Why do I need the Crawling API to scrape Tokopedia?
Tokopedia loads its products through JavaScript, so a raw HTTP request usually returns an empty shell rather than the product cards. The Crawling API renders the page in a real browser, waits for the lazily loaded content with ajax_wait and page_wait, and rotates residential IPs so you reach the finished listings without managing a browser fleet or a proxy pool.
What data points can I extract from Tokopedia?
From search listings you can pull the product title, price, shop name, rating, sold count, and link. From individual product pages you can extract the name, price, shop, full description, and image URLs. Together these cover the public fields most teams need for price monitoring, competitor research, and product trend analysis.
Why are my Tokopedia selectors returning empty values?
Almost certainly the markup changed.
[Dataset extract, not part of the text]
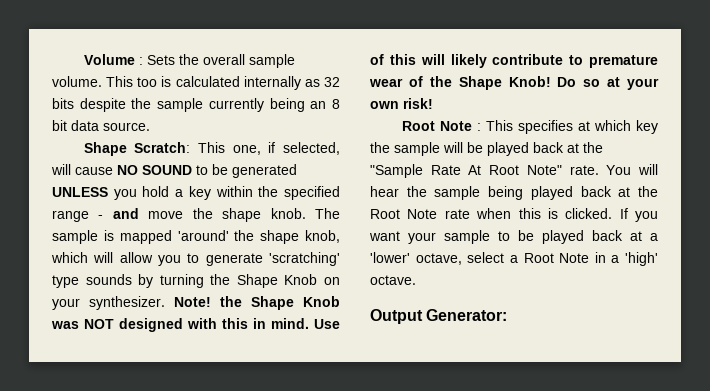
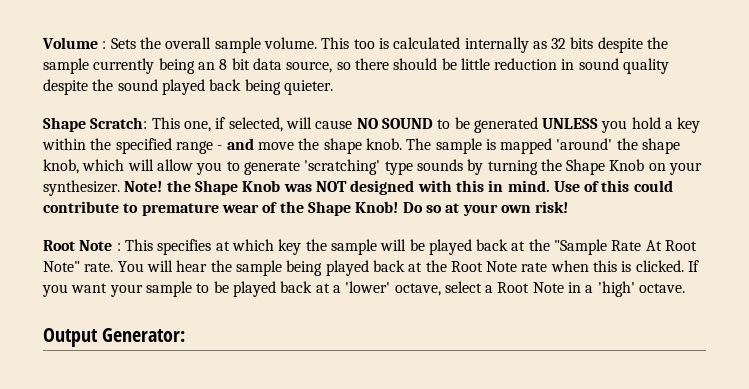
[103,122,150,131] source. -> [286,58,670,74] [43,79,333,95] source, so there should be little reduction in sound quality despite the sound played back being quieter.
[420,54,487,68] will likely -> [633,180,673,192] could

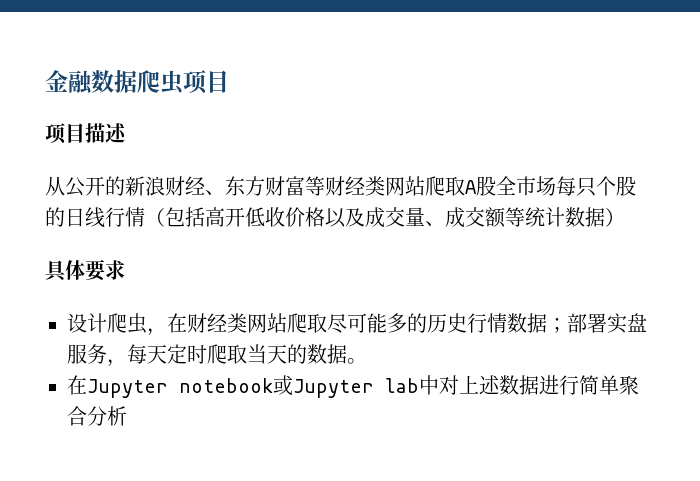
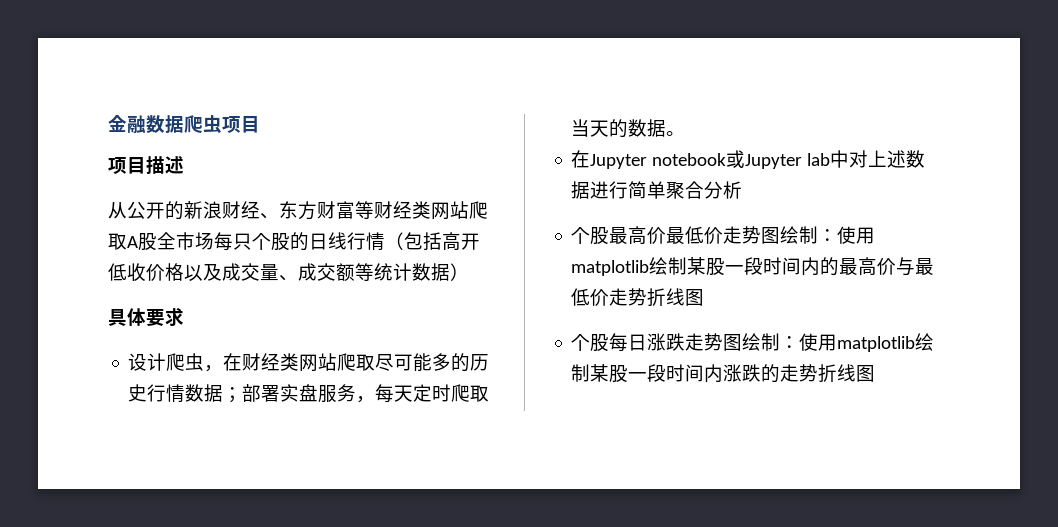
(127, 416) none -> [571,226,876,245] [571,257,935,276] [571,288,705,307] [571,333,935,352] [571,364,876,383] // 个股最高价最低价走势图绘制：使用matplotlib绘制某股一段时间内的最高价与最低价走势折线图 // 个股每日涨跌走势图绘制：使用matplotlib绘制某股一段时间内涨跌的走势折线图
Tokopedia's hashed class names like OWkG6oHwAppMn1hIBsC3pQ== are generated and change without notice, so selectors that worked last month can break. Re-inspect a live page in your browser's dev tools and update the selectors. Periodic selector maintenance is normal for any production scraper.
How do I handle pagination on Tokopedia search results?
Append a page parameter to the search URL, for example &page=2, and loop from the first page to the last you want. Fetch each page through the Crawling API, parse it with the same cheerio function, and collect the results into one array before you export. Stop early if a page fails to fetch so you do not pad your data with empty results.
Can I scrape buyer or seller personal data from Tokopedia?
No, and this guide does not cover it. Buyer accounts, order history, chat, and anything behind a login are not public data. Scraping login-walled content, personal data about buyers or reviewers beyond the public review text, or bypassing authentication is out of scope here and runs against Tokopedia's terms. For broader needs, see the ecommerce web scraping guide or the overview of web scraping for price intelligence, and prefer a sanctioned data agreement for anything beyond public listings.